Fudgy Grain-Free Tahini Brownies: A Decadent, Guilt-Free Treat

by Judy Goudy

You know that moment when you bite into a brownie so rich and gooey it feels like you’re indulging in something off-limits?

That’s the exact vibe I had in mind when creating these tahini brownies. A few years ago, I switched to a grain-free lifestyle, and dessert started feeling, well, complicated. I didn’t want to settle for just “okay.”

So, I rolled up my sleeves and whipped up these tahini brownies—pure chocolatey perfection with a nutty twist.

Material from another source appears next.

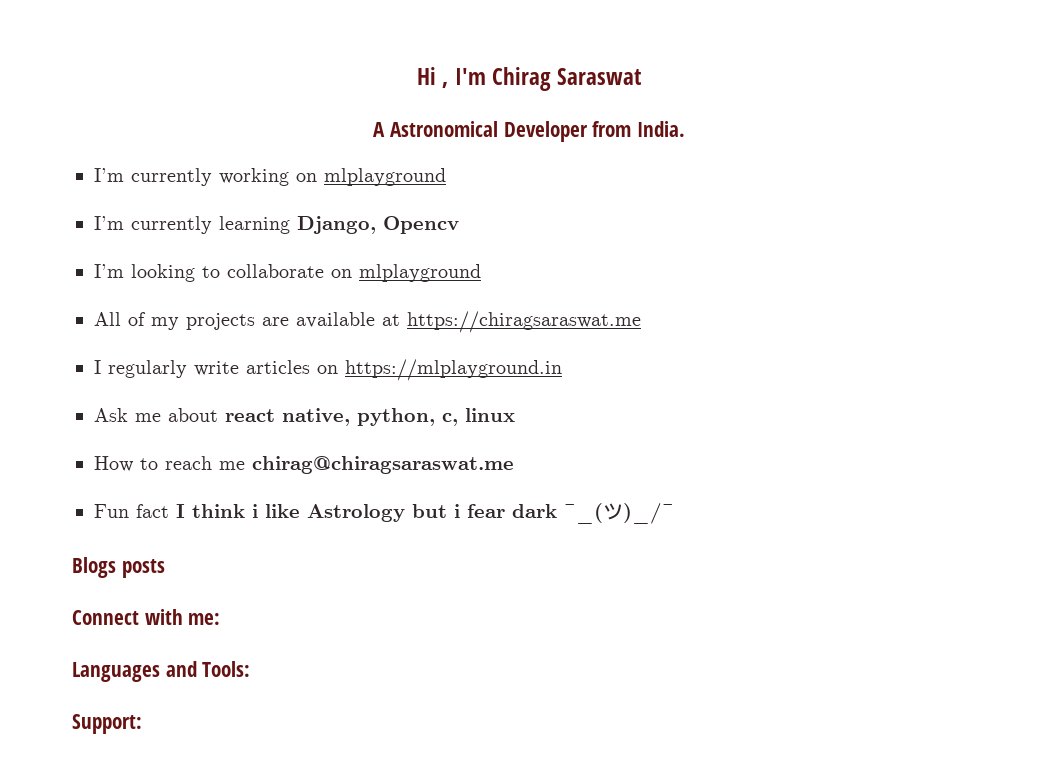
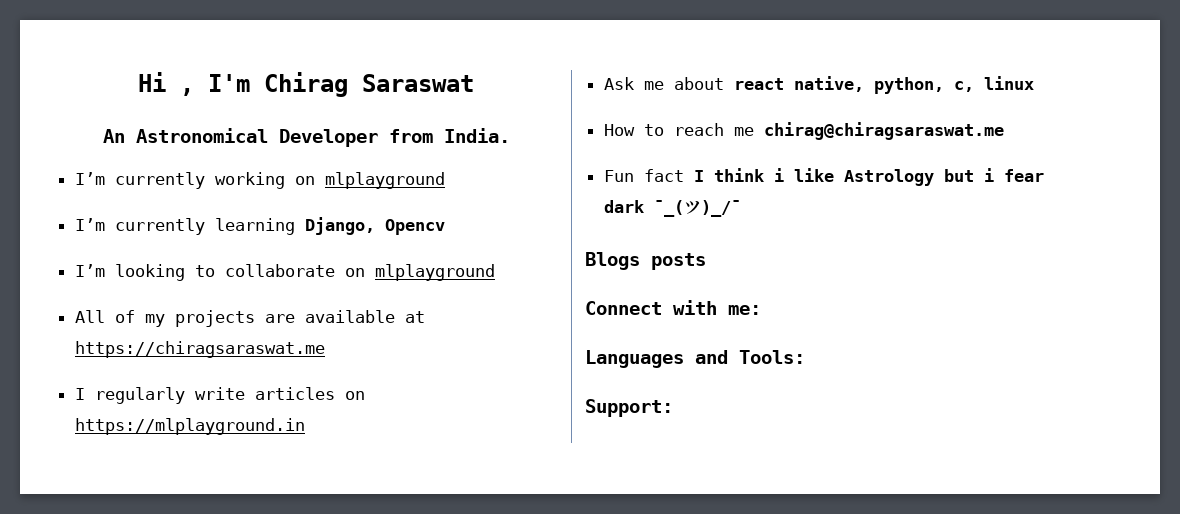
[373,122,386,137] A -> [102,129,125,143] An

They’ve become my go-to for everything from family get-togethers to late-night cravings.

And guess what?

They’re packed with nutrients, so they taste amazing and keep your body happy.

Let’s bake!

Tips and Variations

  • Tahini Substitute: No tahini? Almond butter or sunflower seed butter works too!
  • Sweetness Swap: Prefer honey or agave? Both can replace the maple syrup 1:1.
  • Extra Goodness: Add a sprinkle of sea salt or a swirl of nut butter on top before baking.
  • Nut-Free: Stick with tahini or sunflower seed butter for a school-safe treat.

Serving Suggestions

Slice into squares and serve with a dollop of coconut whipped cream or a drizzle of melted dark chocolate. They’re equally perfect with a cold glass of almond milk or a cozy mug of coffee. For parties, plate them with fresh berries for a fancy touch.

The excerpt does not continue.